## PROBLEM TO SOLVE
Below are some records; repeat them all exactly, minus the pictures.

*** Block opens ***

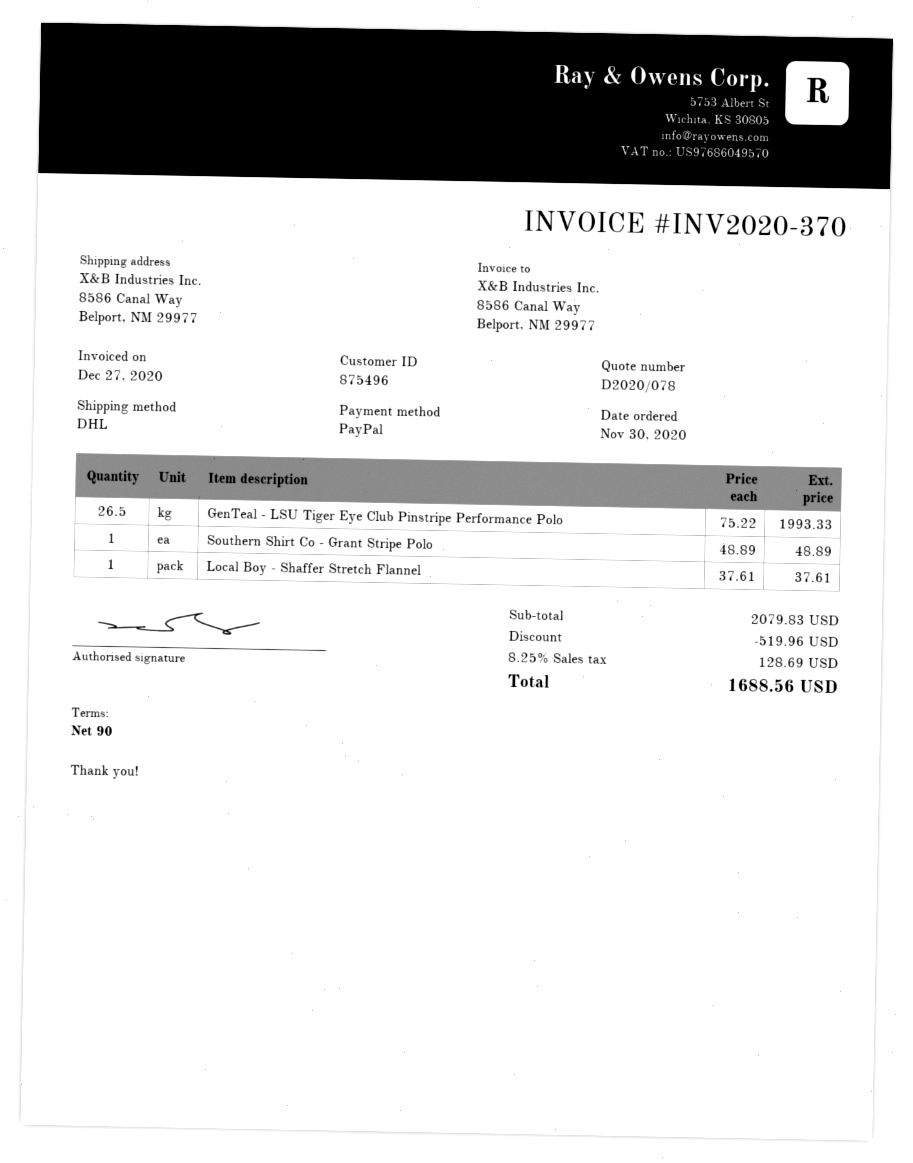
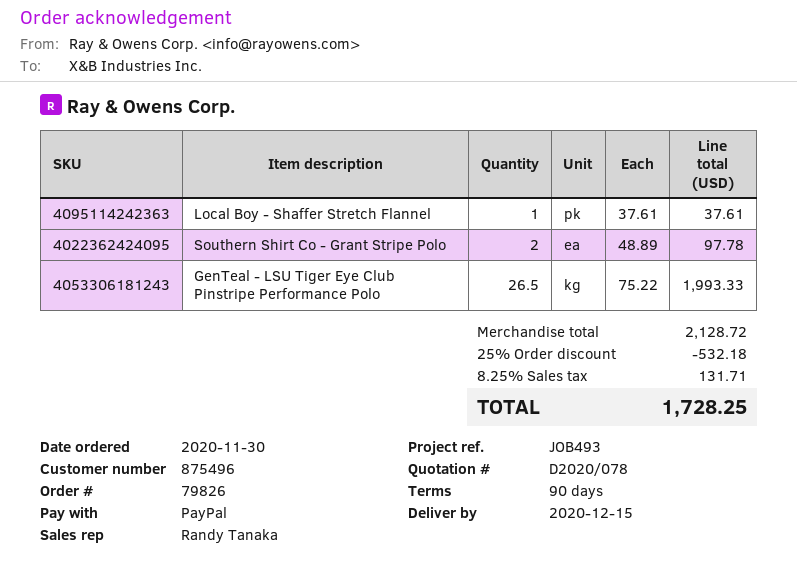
Southern Shirt Co - Grant Stripe Polo: 1 x 48.89 = 48.89 -> 2 x 48.89 = 97.78
subtotal: 2079.83 -> 2128.72
discount: 519.96 -> 532.18
tax: 8.25% = 128.69 -> 8.25% = 131.71
total: 1688.56 -> 1728.25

*** Block closes ***

## SOLUTION FOR THIS PROBLEM
Southern Shirt Co - Grant Stripe Polo: 1 x 48.89 = 48.89 -> 2 x 48.89 = 97.78
subtotal: 2079.83 -> 2128.72
discount: 519.96 -> 532.18
tax: 8.25% = 128.69 -> 8.25% = 131.71
total: 1688.56 -> 1728.25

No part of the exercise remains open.